WHAT YOU NEED TO DO ▸
Please output the data exactly, without omitting anything.

THE RECORDS ▸

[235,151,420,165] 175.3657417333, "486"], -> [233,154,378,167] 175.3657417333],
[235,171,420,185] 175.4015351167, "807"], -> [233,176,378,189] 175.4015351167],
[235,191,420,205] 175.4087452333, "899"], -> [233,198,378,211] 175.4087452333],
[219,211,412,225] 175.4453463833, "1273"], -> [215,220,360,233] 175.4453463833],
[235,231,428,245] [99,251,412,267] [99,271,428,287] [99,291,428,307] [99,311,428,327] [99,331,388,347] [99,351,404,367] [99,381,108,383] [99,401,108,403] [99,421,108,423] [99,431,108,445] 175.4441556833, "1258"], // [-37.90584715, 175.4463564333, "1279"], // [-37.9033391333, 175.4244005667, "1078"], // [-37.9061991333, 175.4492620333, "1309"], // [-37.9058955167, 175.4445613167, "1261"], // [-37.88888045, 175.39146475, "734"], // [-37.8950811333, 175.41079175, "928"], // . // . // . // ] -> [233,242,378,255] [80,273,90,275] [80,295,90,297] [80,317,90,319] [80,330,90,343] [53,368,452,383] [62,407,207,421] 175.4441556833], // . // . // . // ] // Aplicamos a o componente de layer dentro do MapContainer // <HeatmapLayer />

ANSWER TO THIS PROBLEM ▸
[235,151,420,165] 175.3657417333, "486"], -> [233,154,378,167] 175.3657417333],
[235,171,420,185] 175.4015351167, "807"], -> [233,176,378,189] 175.4015351167],
[235,191,420,205] 175.4087452333, "899"], -> [233,198,378,211] 175.4087452333],
[219,211,412,225] 175.4453463833, "1273"], -> [215,220,360,233] 175.4453463833],
[235,231,428,245] [99,251,412,267] [99,271,428,287] [99,291,428,307] [99,311,428,327] [99,331,388,347] [99,351,404,367] [99,381,108,383] [99,401,108,403] [99,421,108,423] [99,431,108,445] 175.4441556833, "1258"], // [-37.90584715, 175.4463564333, "1279"], // [-37.9033391333, 175.4244005667, "1078"], // [-37.9061991333, 175.4492620333, "1309"], // [-37.9058955167, 175.4445613167, "1261"], // [-37.88888045, 175.39146475, "734"], // [-37.8950811333, 175.41079175, "928"], // . // . // . // ] -> [233,242,378,255] [80,273,90,275] [80,295,90,297] [80,317,90,319] [80,330,90,343] [53,368,452,383] [62,407,207,421] 175.4441556833], // . // . // . // ] // Aplicamos a o componente de layer dentro do MapContainer // <HeatmapLayer />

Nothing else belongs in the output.